2. 語源から広がるheadの「ストーリー」動詞編

 headが動詞になると、どのような意味になるのでしょうか?「頭になる」ということは、 “to lead or be in charge of something”「何かを率いたり担当したりする」ことになります。


 She heads the company.

 「彼女が会社を率いている」 


 四足動物だと頭は進行方向の前方にあります。そこから “to move in a particular direction”「ある方向に移動する」ことを表します。


 The typhoon is heading this way.

 「この台風はこちらに接近中です。」


3. 語源から広がるheadの「ストーリー」イディオム編

 headをイディオムで用いると、比喩的な表現が多いです。
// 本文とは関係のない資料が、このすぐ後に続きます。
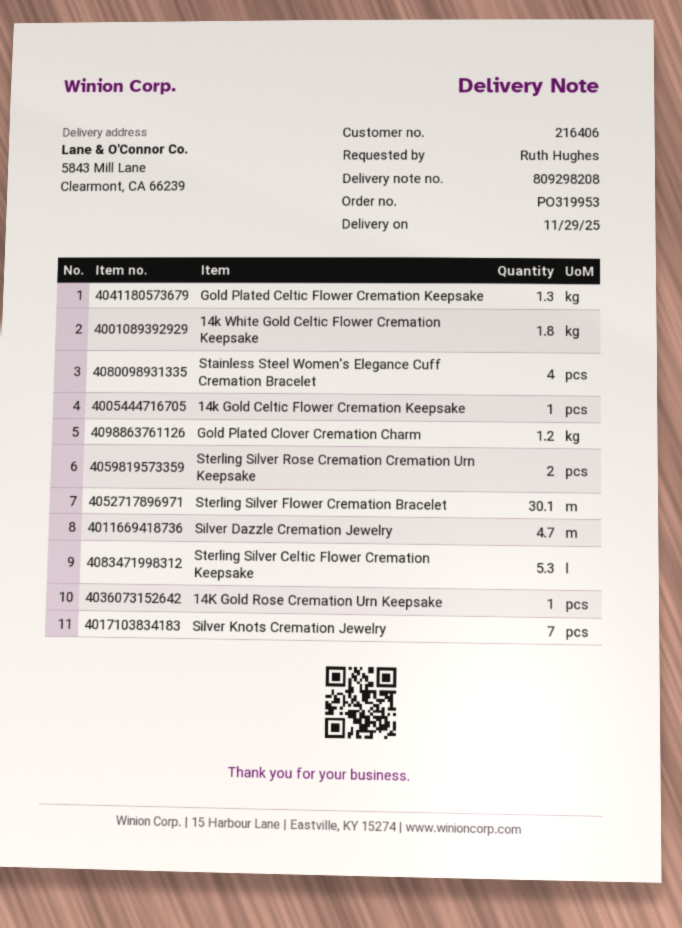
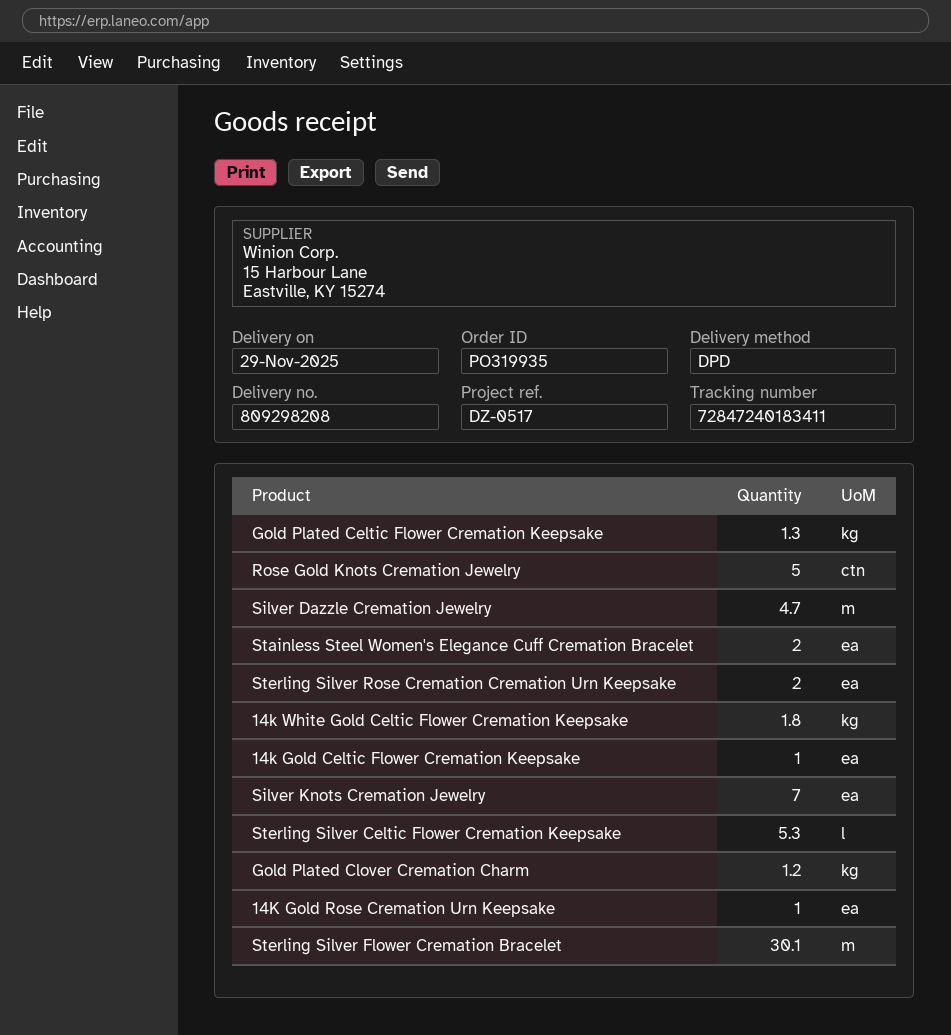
order number: PO319953 -> PO319935
Stainless Steel Women's Elegance Cuff Cremation Bracelet: 4 -> 2
Rose Gold Knots Cremation Jewelry: none -> 5

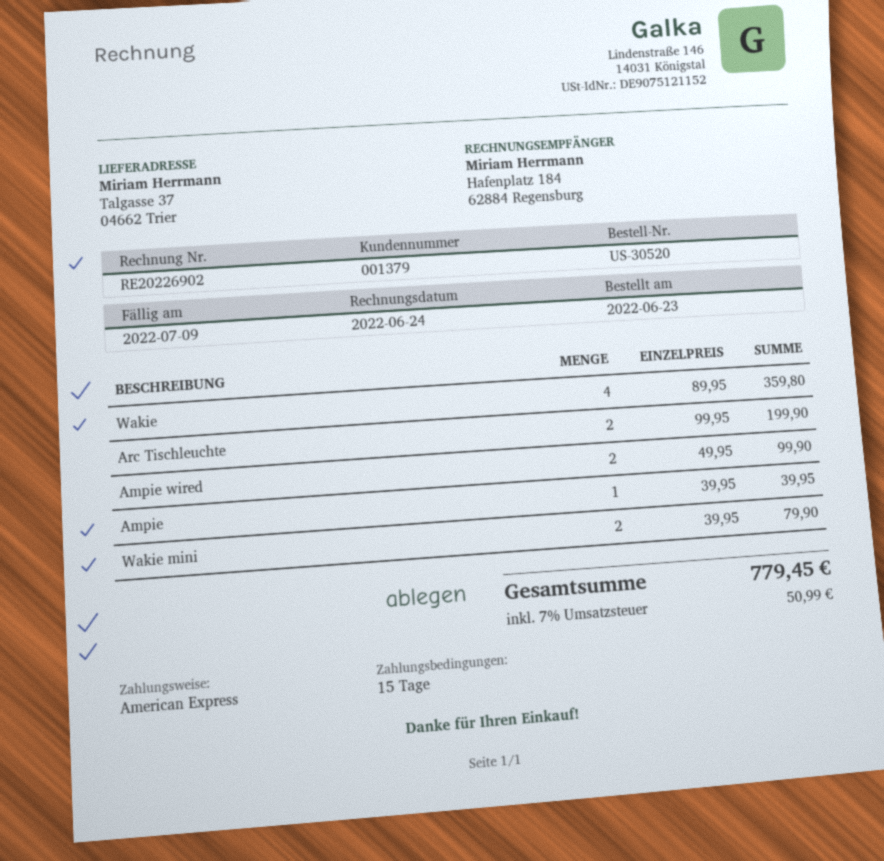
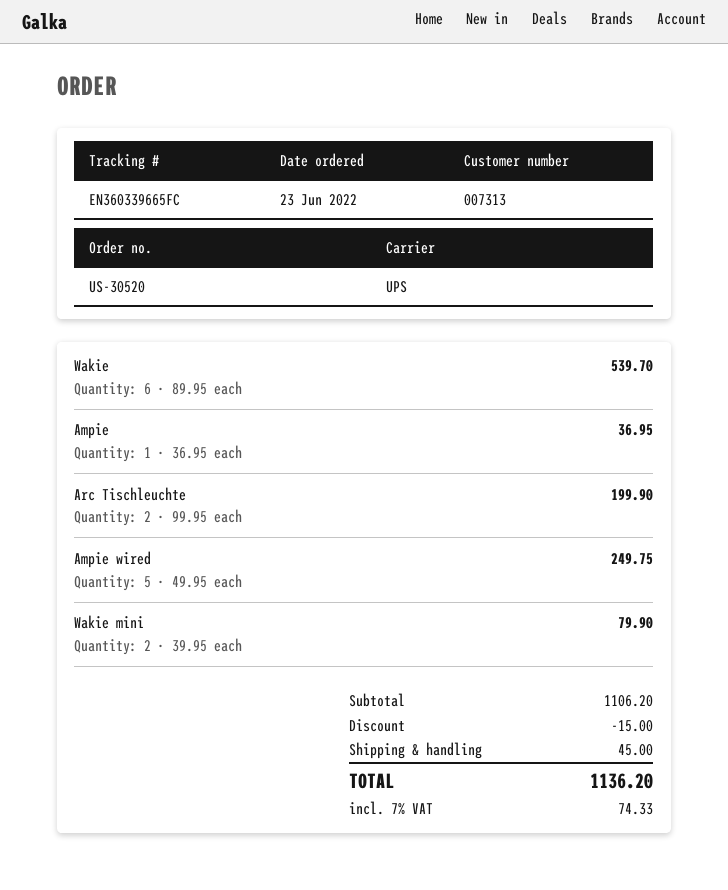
customer number: 001379 -> 007313
Wakie: 4 x 89.95 = 359.80 -> 6 x 89.95 = 539.70
Ampie wired: 2 x 49.95 = 99.90 -> 5 x 49.95 = 249.75
Ampie: 1 x 39.95 = 39.95 -> 1 x 36.95 = 36.95
discount: none -> 15.00
shipping: none -> 45.00
tax: 7% = 50.99 -> 7% = 74.33
total: 779.45 -> 1136.20

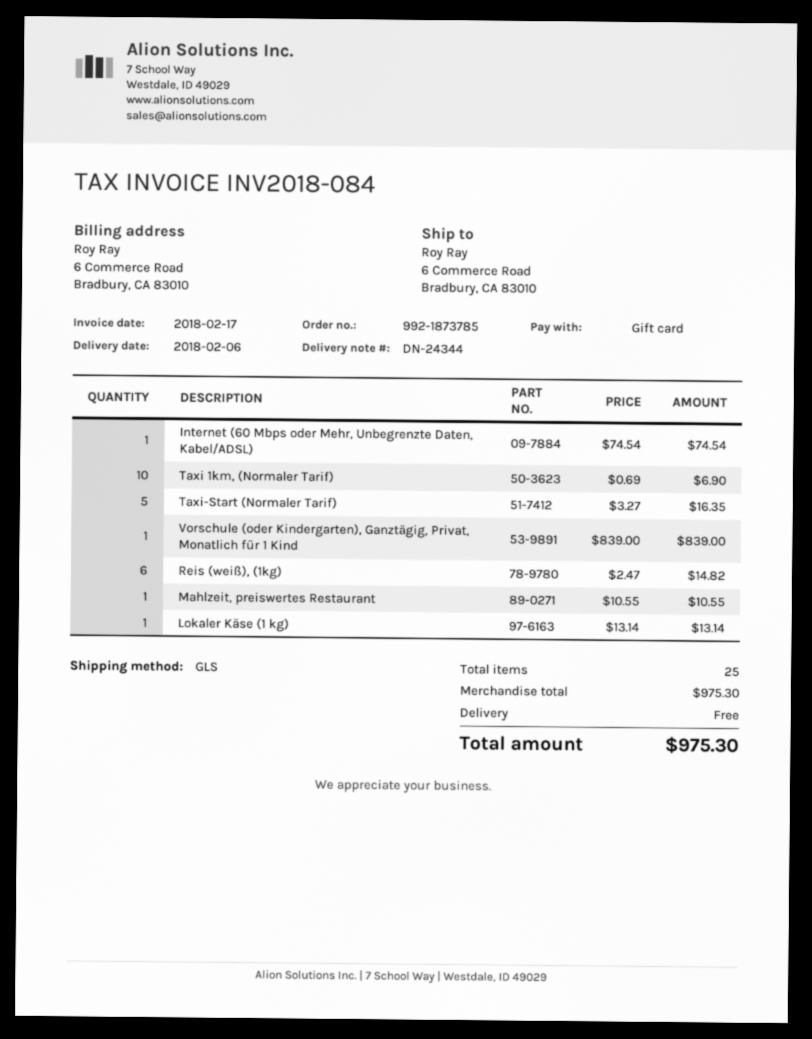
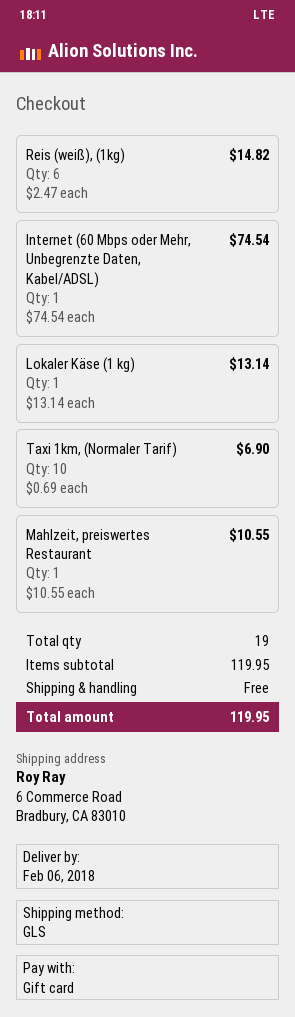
Taxi-Start (Normaler Tarif): 5 x 3.27 = 16.35 -> none
Vorschule (oder Kindergarten), Ganztägig, Privat, Monatlich für 1 Kind: 1 x 839.00 = 839.00 -> none
total quantity: 25 -> 19
subtotal: 975.30 -> 119.95
total: 975.30 -> 119.95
直訳から何を表しているかを考えることが重要です。


 He shook his head.

 「彼は首を横に振った」

つまり「断った」になります。


 She was soaking wet from head to toe.

 「彼女は全身ずぶ濡れだった」

これは「頭から足の先まで」から「全身」です。


 次の文の意味は何でしょうか?


 She has a head on her shoulders.

 「彼女は肩の上に頭がある」


 当たり前です。

 私たちは、会話において「わざわざ当たり前のことを言うからには、何か特別な意味があるはずだ」と推論する性質を持っています。


 headという言葉が、単なる「首から上の部位」ではなく、「頭脳としての機能」を十分に果たしている状態へと意味が強化されています。


 「AはAだ」というトートロジー(例:「約束は約束だ」)に近い論理です。 これらは「Aという名前を持っている以上、Aにふさわしい性質を備えているべきだ」という価値判断を含んでいます。


 このような思考の過程から、

「両肩の上に頭を持つ」→「ふさわしい性質としての頭脳がある」=「賢い」になります。

  She has a head on her shoulders.

 「彼女は賢い頭脳の持ち主だ」


 もし頭が「雲の中」にあれば “head in the clouds”「空想にふけっている」、もし「砂の中に埋める」にあれば “bury one’s head in the sand”(現実逃避)となります。


 She has eyes in the back of her head.

 「頭の後ろに目がある」ということは、見えていないようで見えているということになりますので、「彼女には何でもお見通し」ということです。